▶ [Prompt]
Select and copy out every line in the records containing "sure".

##### Given entries #####

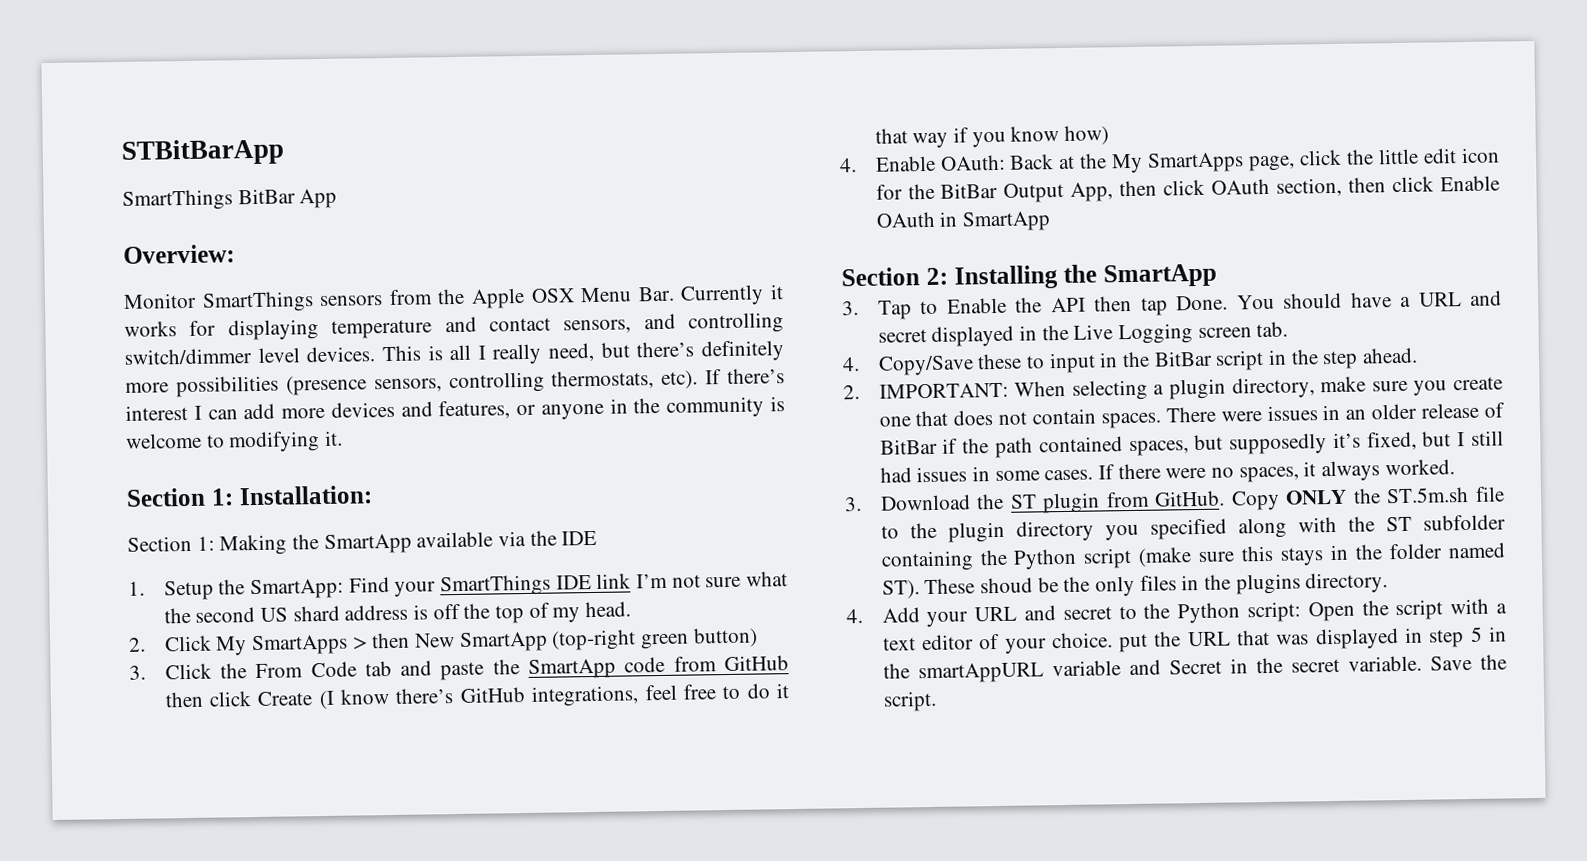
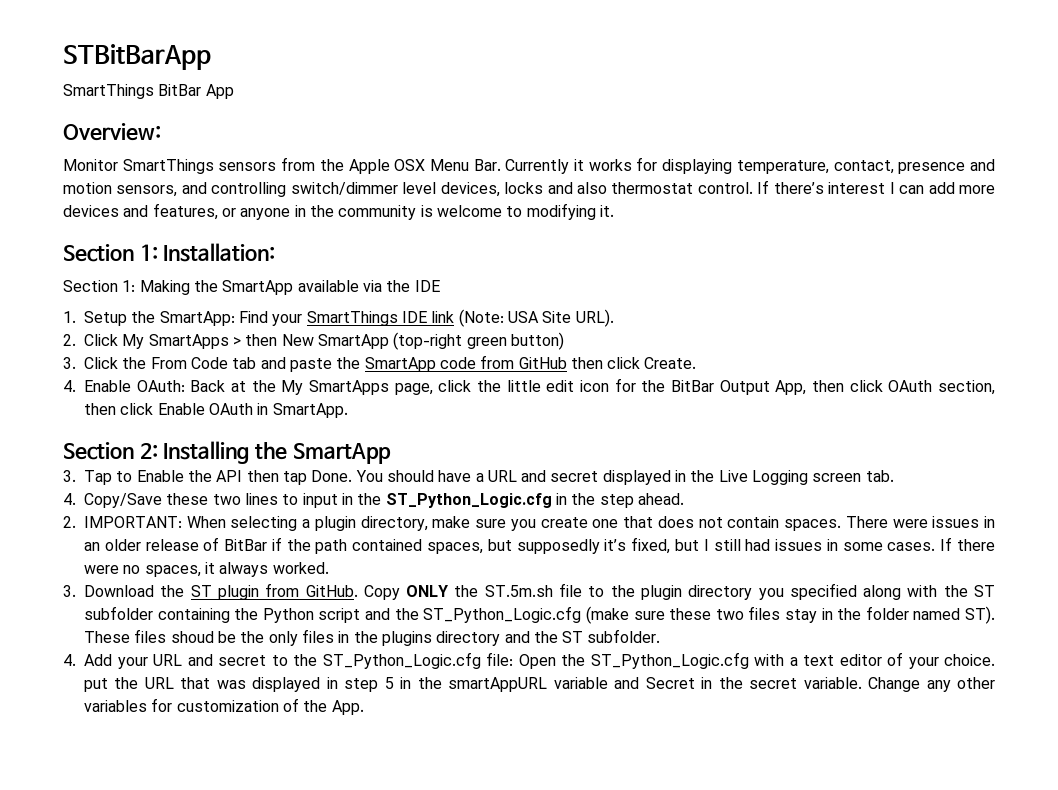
[331,316,551,339] temperature and contact -> [736,159,996,174] [63,182,112,194] temperature, contact, presence and motion
[306,340,784,365] [125,370,699,398] devices. This is all I really need, but there’s definitely more possibilities (presence sensors, controlling thermostats, etc). -> [440,182,753,197] devices, locks and also thermostat control.
[635,571,789,589] [163,601,631,624] I’m not sure what the second US shard address is off the top of my head. -> [458,309,614,327] (Note: USA Site URL).
[257,683,790,710] [874,125,1109,149] Create (I know there’s GitHub integrations, feel free to do it that way if you know how) -> [644,357,697,369] Create.
[961,211,1051,232] SmartApp -> [272,403,348,418] SmartApp.
(1023, 361) none -> [212,493,278,505] two lines
[1153,350,1265,371] BitBar script -> [385,493,552,508] ST_Python_Logic.cfg
[1138,545,1325,567] (make sure this stays -> [365,606,817,624] and the ST_Python_Logic.cfg (make sure these two files stay
(976, 586) none -> [134,629,167,643] files
[1305,572,1389,594] directory. -> [436,629,661,646] directory and the ST subfolder.
[1177,601,1301,624] Python script: -> [322,652,513,669] ST_Python_Logic.cfg file:
[1395,599,1444,621] script -> [590,652,749,669] ST_Python_Logic.cfg
[1429,654,1507,671] [882,690,937,712] Save the script. -> [868,677,996,692] [84,698,364,715] Change any other variables for customization of the App.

#####

▶ [Expected answer]
[635,571,789,589] [163,601,631,624] I’m not sure what the second US shard address is off the top of my head. -> [458,309,614,327] (Note: USA Site URL).
[1138,545,1325,567] (make sure this stays -> [365,606,817,624] and the ST_Python_Logic.cfg (make sure these two files stay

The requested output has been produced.